=== What is needed ===
Restate the records below exactly. Pictures are not part of the copy.

=== Recorded information ===
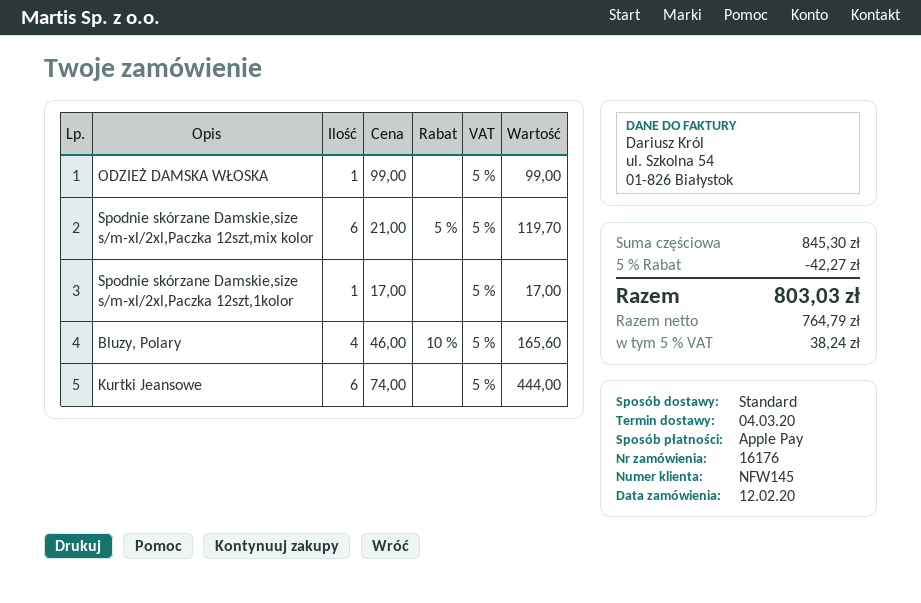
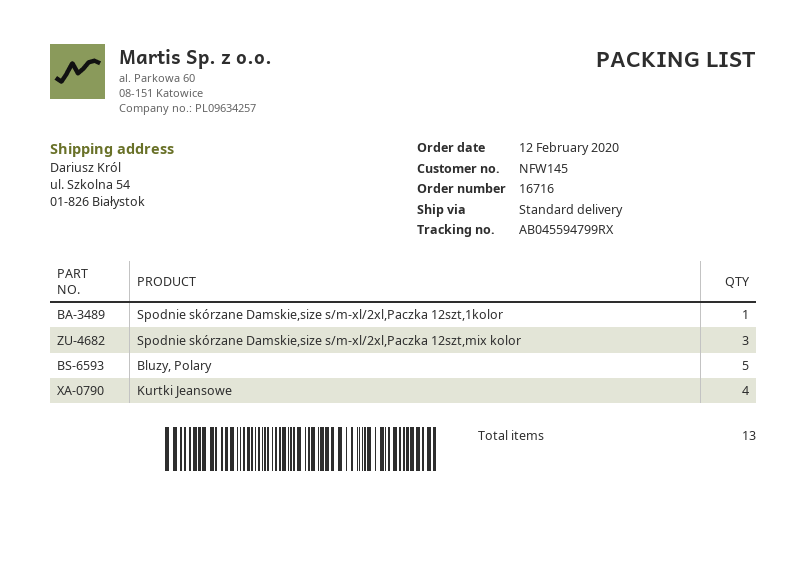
order number: 16176 -> 16716
ODZIEŻ DAMSKA WŁOSKA: 1 -> none
Spodnie skórzane Damskie,size s/m-xl/2xl,Paczka 12szt,mix kolor: 6 -> 3
Bluzy, Polary: 4 -> 5
Kurtki Jeansowe: 6 -> 4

=== Response area ===
order number: 16176 -> 16716
ODZIEŻ DAMSKA WŁOSKA: 1 -> none
Spodnie skórzane Damskie,size s/m-xl/2xl,Paczka 12szt,mix kolor: 6 -> 3
Bluzy, Polary: 4 -> 5
Kurtki Jeansowe: 6 -> 4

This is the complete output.